Friday 26 February 2016

Car Journeys from hell: Can we enjoy life without guilt?



Have you ever turned around and felt that guilt is far too dominant as a basis for religious life? I believe it is a product of the compartmentalised book mindset I discussed last week. The following story is a case in point from one of the most awkward car journey moments I have ever had:

It happened about four years ago; two of my friends and I were in a car with a particular rabbi, animatedly discussing an issue that bothered us about our responsibilities in Jewish outreach. All three of us were very passionate about the subject and enjoyed the opportunity to address these issues with someone older, wiser and more experienced. But at one point the rabbi stopped and turned to us with the following question: Well, we've discussed that topic - now what's everyone been learning - do you have a sefer to learn from or a D'var Torah? 

The three of is froze, awkwardly. We stayed silent for about thirty seconds. Slowly, I produced a book that I happened to be carrying and started reading, agonisingly, for about ten minutes. It was awkward, painstaking and completely artificial. The rabbi smiled indulgently whilst the three of us sat there feeling mildly humiliated and guilty. The subtext was clear: "You're frum, you should be discussing words of Torah. If you aren't, you're not doing very well are you?". The perfect guilt trip and an illuminating window into the minds of our teachers.

This story has stuck in the mind as the thing that irritates me most about how most informed and educated people understand religious observance and their inability to see it holistically. 
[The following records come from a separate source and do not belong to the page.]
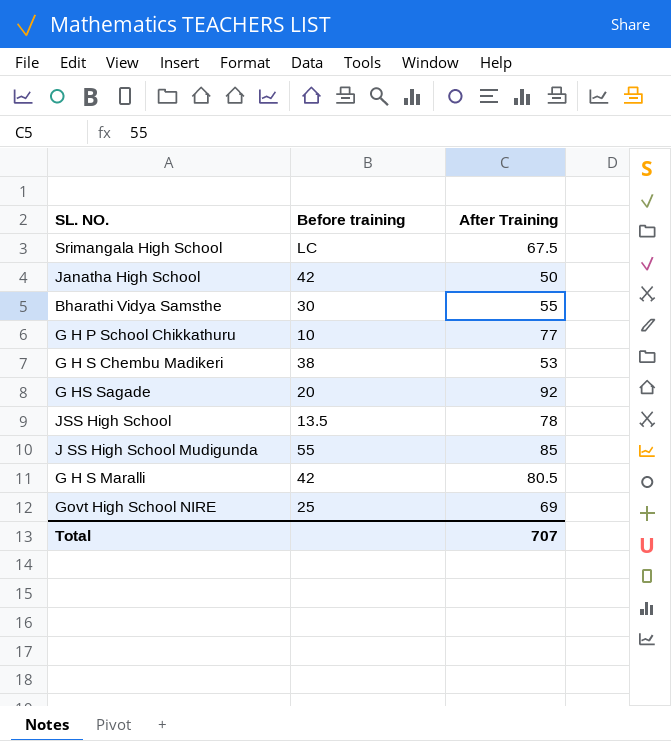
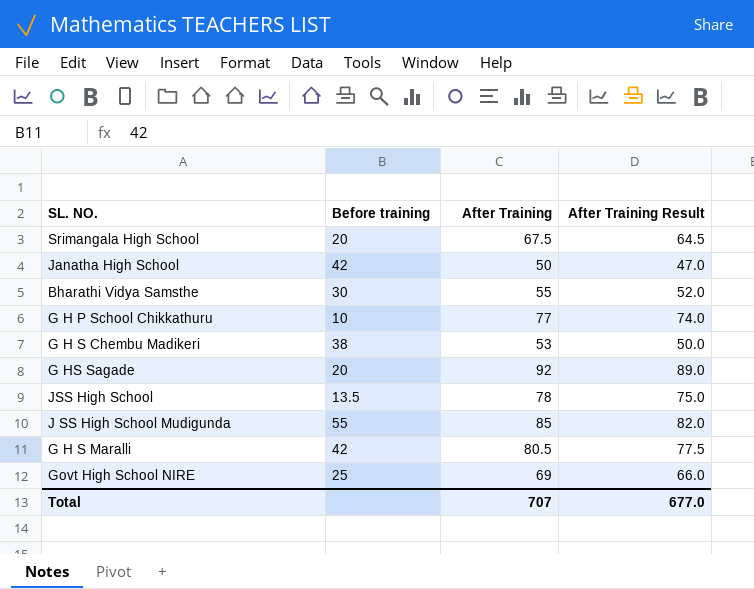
column After Training Result | formula: none -> [After Training] - 3
Srimangala High School | Before training: LC -> 20

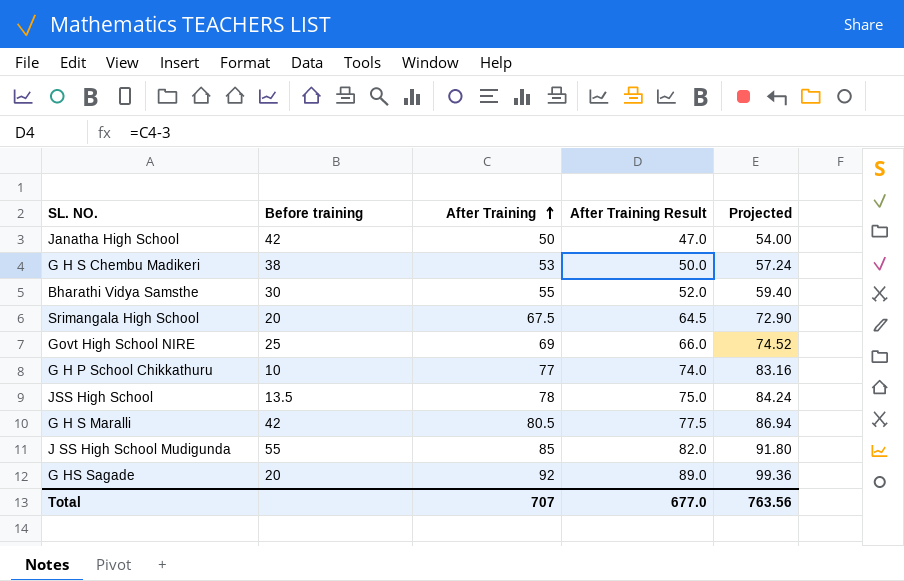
row order: none -> After Training ascending
column Projected | formula: none -> [After Training] * 1.08

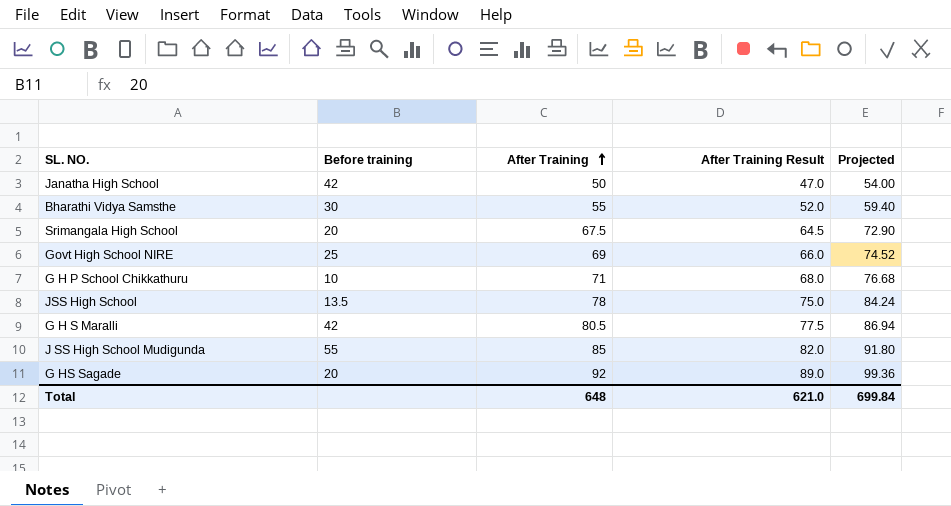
row G H S Chembu Madikeri: 38 | 53 | 50.0 | 57.24 -> none
G H P School Chikkathuru | After Training: 77 -> 71
G H P School Chikkathuru | After Training Result: 74.0 -> 68.0
G H P School Chikkathuru | Projected: 83.16 -> 76.68
Total | After Training: 707 -> 648
Total | After Training Result: 677.0 -> 621.0
Total | Projected: 763.56 -> 699.84

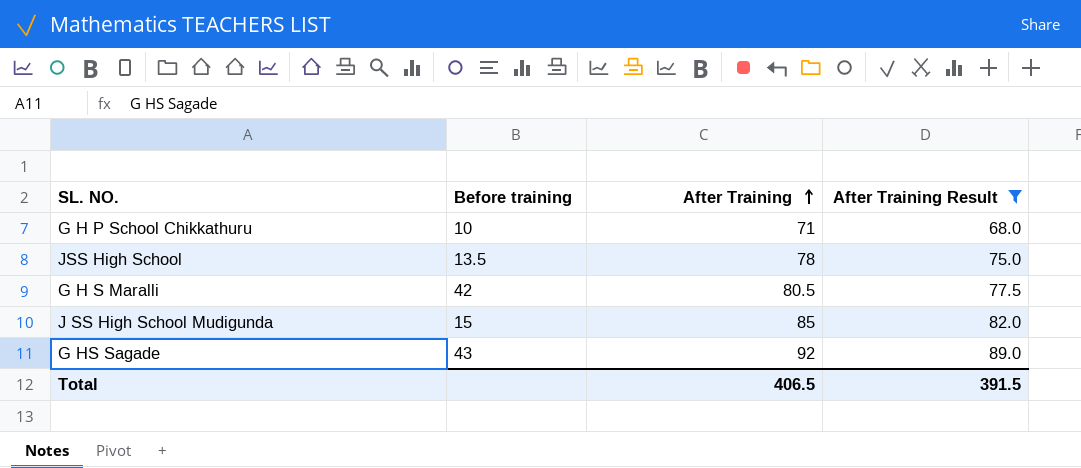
filter: none -> After Training Result >= 68.0
column Projected | formula: [After Training] * 1.08 -> none
J SS High School Mudigunda | Before training: 55 -> 15
G HS Sagade | Before training: 20 -> 43
Total | After Training: 648 -> 406.5
Total | After Training Result: 621.0 -> 391.5

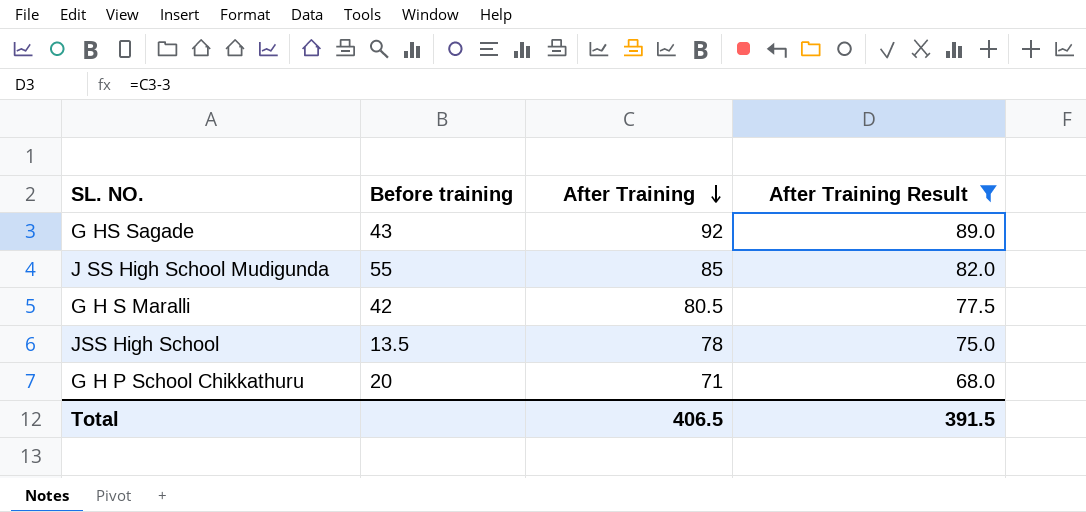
row order: After Training ascending -> After Training descending
J SS High School Mudigunda | Before training: 15 -> 55
G H P School Chikkathuru | Before training: 10 -> 20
But I must approach this with a degree of humility. Perhaps I am not correct; perhaps every action I do does need to be based upon an underlying basis to be considered appropriately religious, a means to an ends. It may not be enough to enjoy something and I may think along these lines as a form of self-legitimisation. But it raises lots of questions:

For example, even in the minds of those who associate with the 'Modern Orthodox' mindset, is personal development a religious end in itself or only inasmuch as it makes me go to shul more, pray with more concentration or learn more Torah?

This week's parasha reminds me of this point. On the one hand, we have the golden calf - condemned as the deceptive intermediary between man and God, preventing the pure relationship between God and His people. In sermons this is often extended to all material goods and pleasures - be careful not to make them into a golden calf. But it is also interesting to read the ornate descriptions of the mishkan and the garments of the Kohen that surrounds this parasha. I know the discussions surrounding the relationship between the two but what if people forgot to make the link between lofty elevation of divine service and the nice shiny looking objects? They might have had an off day and then it's cow time again. Shouldn't that be avoided too?

 Sanctify the mundane for holy purposes but don't let it escalate - a very thin line. It leads me to something I have thought about a lot recently: Does Judaism require me to link everything I value directly to God or not? Could I gaze at the garments of the Kohen, for example, dazzled by their splendour and enjoy their beauty or would I need to say - Wow, what an amazing creation of God's? 

It is the question of whether God can or should be found in the immediate situation and experience you are encountering even if it is not directly linked to Him. Is it enough to be happy, interested, joyful or grateful? Are these positive, life enhancing sensations inherently Godly? Because personally I think that if they are not, the 'means to an ends' doesn't work very well and guilt will prevail. And if they are they should be discussed far more. 

You see, when you go off to work or university thinking that the primary expression of being religious is the active involvement with a gemarah or a positive fulfilment of commandment x or y then the following scenario will occur time and time again, and it has nothing necessarily to do with the great appeal of the outside world or its temptations: 

You start by happily thinking along the lines you have been taught: Look forward to the mincha, to the learning later, to the providing of a parnassah for your family. But then you find that you begin to enjoy other things. Things that don't seem prohibited but that don't seem obviously religious. Maybe it is the work, the social interaction with colleagues or just being involved in a Jewish society at University... 

 Then a little gremlin taps you on your shoulder saying: Shouldn't you be learning? Are you doing this for the right reasons ie. so that you can sustain something else which is actually important? Yes, that makes this important by extension but it doesn't feel that way. It becomes a competition for attention between 'you' as you see yourself and 'you' as you are supposed to want to be. Some would call it cheshbon ha nefesh. Others would say it's a lifetime guilt trip. Something's gonna give and guess what? It's rarely the thing you actually enjoy.
 And somewhere along the way, the music starts to fade. Because God is only found in the 'other' thing.

In future posts I would like to link this discussion to the topic of 'Shleimut' or 'completeness' found in the writings of medieval and early modern Jewish writers linked to an ideal of personal development very similar to that found in renaissance thought.